The defendants contend that the plaintiff was not entitled to compensation" for the reason that his alleged injury did not disable him for a period of at least one week from earning full wages at which he was employed. They argue.that under the facts and provisions of the statute (R. S. 44-528) it became the duty of the court upon review of the award to cancel and end the compensation because plaintiff returned to work for the same employer in whose employ he was injured, and for other employers, and continued to earn the same or higher wages than he did at the time of the injury. The contention cannot be sustained.
The plaintiff testified that he intended to lay off for a week and came back only because his employer was short-handed; and that he did most of his work with his left hand; that he did not do a full day’s work and never has since he was hurt; that he is not working all the time; that his arm hurts him; that he did not go on his regular job.
“Q. Were you able to do a full day’s work, and do the work you did before? A. Never. Not yet.
“Q. Are you yet able to? A. No, sir.
“Q. Can you handle a knife and do the work that you were doing before, as readily and without any inconvenience at all, like you did before? A. No, sir.
“Q. Why? A. Because my little finger is always in the way and I am always stubbing it. . . . And this next finger, if I stub a knife I have not got the strength to hold it back from slipping and hurting my hand.”
In Sauvain v.

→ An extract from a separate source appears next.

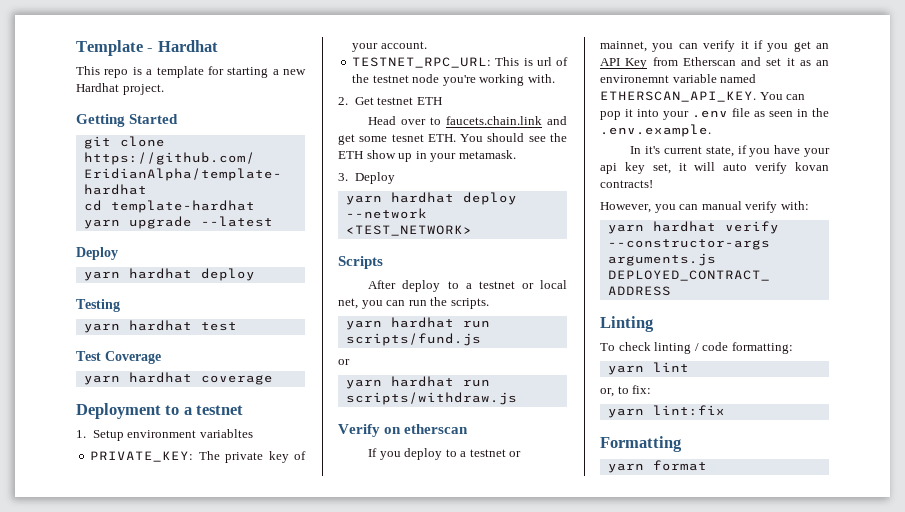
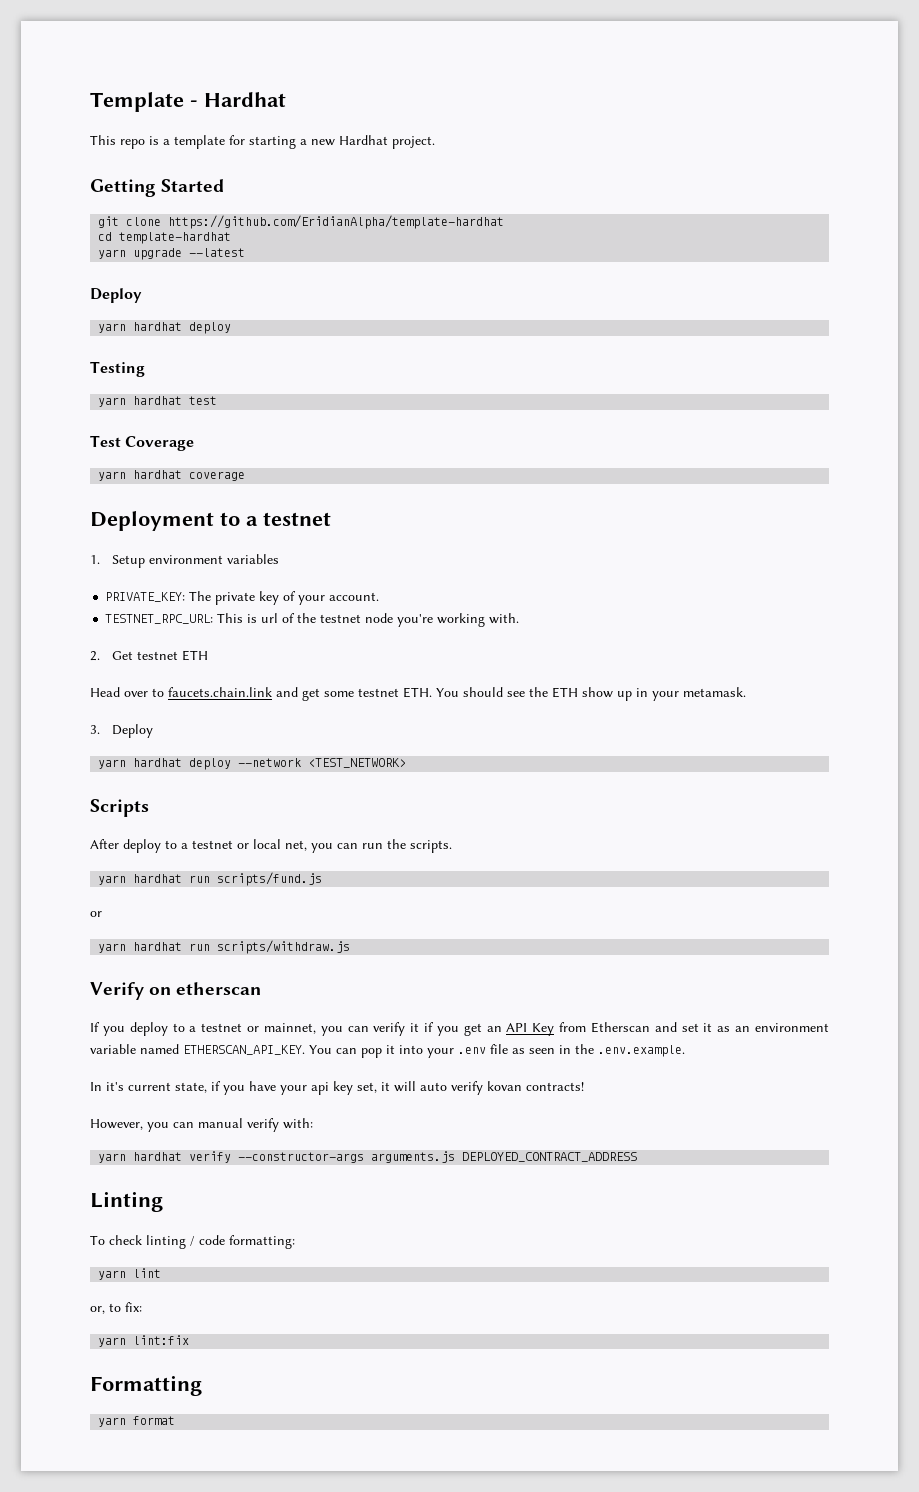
[199,429,253,438] variabltes -> [227,554,280,564] variables
[391,134,424,142] tesnet -> [358,688,399,697] testnet
[600,75,669,83] environemnt -> [755,1023,829,1032] environment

Battelle, 100 Kan. 468, 164 Pac. 1086, it was said:
“Rule followed that a workman partially or totally incapacitated is not to be denied compensation on account of obtaining work even more remunerative which he has the physical ability to do.” (Syl. ¶ 4.)
In Dennis v. Cafferty, 99 Kan, 810, 163 Pac. 461, it was held:
“The minimum of three dollars a week for partial disability is a sum fixed by the legislature with the general view and purpose of compensation, and is not to be withheld merely because in a given case before the expiration of the period of partial incapacity the workman has found other employment and is earning more wages than before the injury.” (Syl. ¶ 4.)
See, also, Gailey v. Manufacturing Co., 98 Kan. 53, 157 Pac. 431; Raffaghelle v. Russell, 103 Kan. 849, 176 Pac. 640; Brewer v. Vinegar Hill Zinc Co., 119 Kan. 355, 239 Pac. 762.
We are of the opinion the court was justified in refusing to cancel the award. The judgment is affirmed.